Explicit Criteria Design — Specific Instructions Over Vague Guidance
A contract vs a handshake. A handshake deal on 'good quality work' leaves both parties with different expectations. A contract specifies deliverables, dimensions, materials, timelines, and what constitutes acceptable vs unacceptable. Explicit criteria are the contract.
Writing criteria that tell Claude what to do without telling it what makes an output GOOD or BAD. 'Review this code for issues' is a task. 'Flag any function exceeding 30 lines as High severity, and any function with a cyclomatic complexity above 10 as Critical' is criteria.
Specific vs Vague Criteria
# ❌ Vague — produces variable, subjective output
system_prompt = """
You are a code reviewer. Review this code and flag any issues you find.
Focus on code quality, readability, and best practices.
"""
# ✅ Specific — produces consistent, actionable output
system_prompt = """
You are a code reviewer. Review ONLY for these specific issues:
## Critical (must fix before merge)
- Security vulnerabilities: SQL injection, XSS, hardcoded credentials
- Data loss risk: operations that could destroy data without recovery path
- Auth bypass: any path that could allow unauthenticated access to protected resources
## High (should fix before merge)
- Functions exceeding 50 lines — exception: main() orchestration functions
- Cyclomatic complexity > 10 (more than 10 decision points)
- Missing error handling in async functions that make network calls
## Medium (track as tech debt)
- Missing type hints on public functions (Python) or `any` types (TypeScript)
- Duplicate logic blocks > 5 lines — flag the second occurrence
- No docstring on public classes
## Do NOT flag (these are not issues for this reviewer)
- Naming style (camelCase vs snake_case) — we have linters for this
- Comment formatting or quantity
- Single-letter variable names in list comprehensions or lambda functions
- File organization preferences
"""
The vague version flags 40 issues per PR. The specific version flags 3-7 high-signal issues.
The Trust Erosion Problem
False positives destroy adoption faster than false negatives.

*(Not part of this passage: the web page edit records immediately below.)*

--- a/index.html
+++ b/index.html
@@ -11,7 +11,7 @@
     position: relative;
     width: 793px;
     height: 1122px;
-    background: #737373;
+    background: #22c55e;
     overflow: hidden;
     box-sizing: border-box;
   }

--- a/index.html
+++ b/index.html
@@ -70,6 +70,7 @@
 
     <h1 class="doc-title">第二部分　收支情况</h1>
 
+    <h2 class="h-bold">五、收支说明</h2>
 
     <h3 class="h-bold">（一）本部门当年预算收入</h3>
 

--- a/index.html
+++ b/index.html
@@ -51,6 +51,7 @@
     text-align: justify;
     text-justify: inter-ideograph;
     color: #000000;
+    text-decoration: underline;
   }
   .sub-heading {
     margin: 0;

If Claude flags 40 issues per PR and developers judge 35 of them as wrong or irrelevant, they learn to ignore the tool entirely. The 5 real issues get ignored along with the noise.

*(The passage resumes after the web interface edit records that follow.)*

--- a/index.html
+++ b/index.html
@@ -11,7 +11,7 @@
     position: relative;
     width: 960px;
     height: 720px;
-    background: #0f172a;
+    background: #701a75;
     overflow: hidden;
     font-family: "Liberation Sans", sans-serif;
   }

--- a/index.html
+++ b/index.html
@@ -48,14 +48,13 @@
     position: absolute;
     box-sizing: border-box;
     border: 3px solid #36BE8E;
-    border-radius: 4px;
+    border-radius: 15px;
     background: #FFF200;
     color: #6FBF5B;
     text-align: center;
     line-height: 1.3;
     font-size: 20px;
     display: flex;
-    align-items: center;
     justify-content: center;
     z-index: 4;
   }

# Calibration: what makes a finding worth flagging?
calibration_criteria = """
Before flagging an issue, apply this test:
1. Is this OBJECTIVELY wrong? (not a style preference)
2. Would this cause a bug, security issue, or maintenance problem?
3. Would a senior developer agree this needs to change?
4. Is this specific enough that the developer knows exactly what to do?
If the answer to any of these is no: do NOT flag it.
"""
Severity Calibration with Examples
severity_guide = """
## SEVERITY CALIBRATION
Critical — Ship blockers. Merge must be rejected:
Example:
raw_query = f"SELECT * FROM users WHERE email = '{email}'" ← SQL injection
api_key = "sk-prod-abc123" ← Hardcoded credential
High — Should fix before merge. Usually no acceptable workaround:
Example:
async def process_payment(amount):
result = await payment_api.charge(amount)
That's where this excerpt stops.